Re: WIP Incremental JSON Parser

From: Andrew Dunstan <andrew(at)dunslane(dot)net>
To: Jacob Champion <champion(dot)p(at)gmail(dot)com>
Cc: PostgreSQL Hackers <pgsql-hackers(at)lists(dot)postgresql(dot)org>, Robert Haas <robertmhaas(at)gmail(dot)com>
Subject: Re: WIP Incremental JSON Parser
Date: 2024-01-15 15:48:00
Message-ID: 126d90b3-140e-5b99-eefb-b670c493f2d0@dunslane.net
Views: Raw Message | Whole Thread | Download mbox | Resend email
Thread:
Lists: pgsql-hackers


On 2024-01-09 Tu 13:46, Jacob Champion wrote:
> On Tue, Dec 26, 2023 at 8:49 AM Andrew Dunstan <andrew(at)dunslane(dot)net> wrote:
>> Quite a long time ago Robert asked me about the possibility of an
>> incremental JSON parser. I wrote one, and I've tweaked it a bit, but the
>> performance is significantly worse that that of the current Recursive
>> Descent parser.
> The prediction stack is neat. It seems like the main loop is hit so
> many thousands of times that micro-optimization would be necessary...
> I attached a sample diff to get rid of the strlen calls during
> push_prediction(), which speeds things up a bit (8-15%, depending on
> optimization level) on my machines.
>
> Maybe it's possible to condense some of those productions down, and
> reduce the loop count?
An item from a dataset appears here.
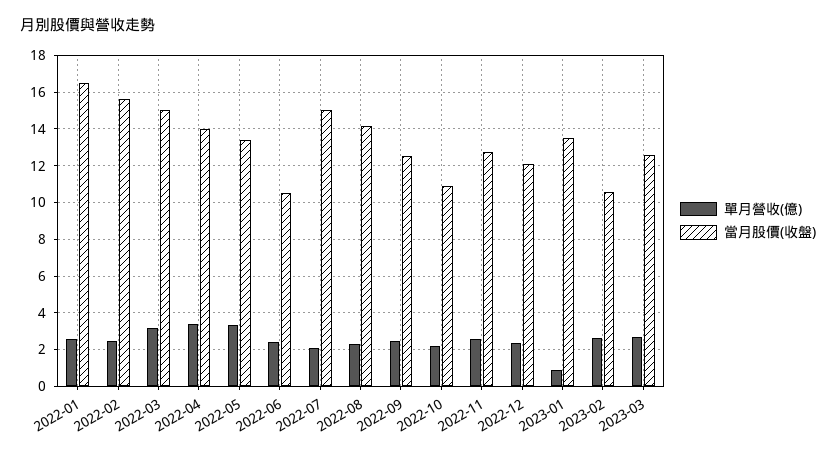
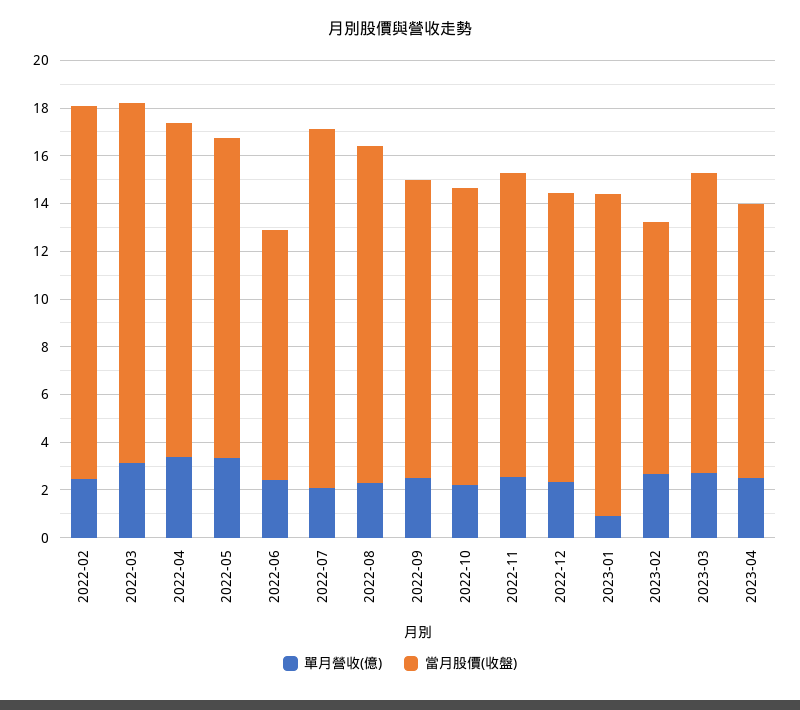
單月營收(億), 2022-01: 2.5 -> none
當月股價(收盤), 2022-01: 16.5 -> none
當月股價(收盤), 2022-10: 11 -> 12.5
單月營收(億), 2023-04: none -> 2.5
當月股價(收盤), 2023-04: none -> 11.5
E.g. does every "scalar" production need to go
> three times through the loop/stack, or can the scalar semantic action
> just peek at the next token prediction and do all the callback work at
> once?
>
>> + case JSON_SEM_SCALAR_CALL:
>> + {
>> + json_scalar_action sfunc = sem->scalar;
>> +
>> + if (sfunc != NULL)
>> + (*sfunc) (sem->semstate, scalar_val, scalar_tok);
>> + }
> Is it safe to store state (scalar_val/scalar_tok) on the stack, or
> does it disappear if the parser hits an incomplete token?
>
>> One possible use would be in parsing large manifest files for
>> incremental backup.
> I'm keeping an eye on this thread for OAuth, since the clients have to
> parse JSON as well. Those responses tend to be smaller, though, so
> you'd have to really be hurting for resources to need this.
>

I've incorporated your suggestion, and fixed the bug you identified.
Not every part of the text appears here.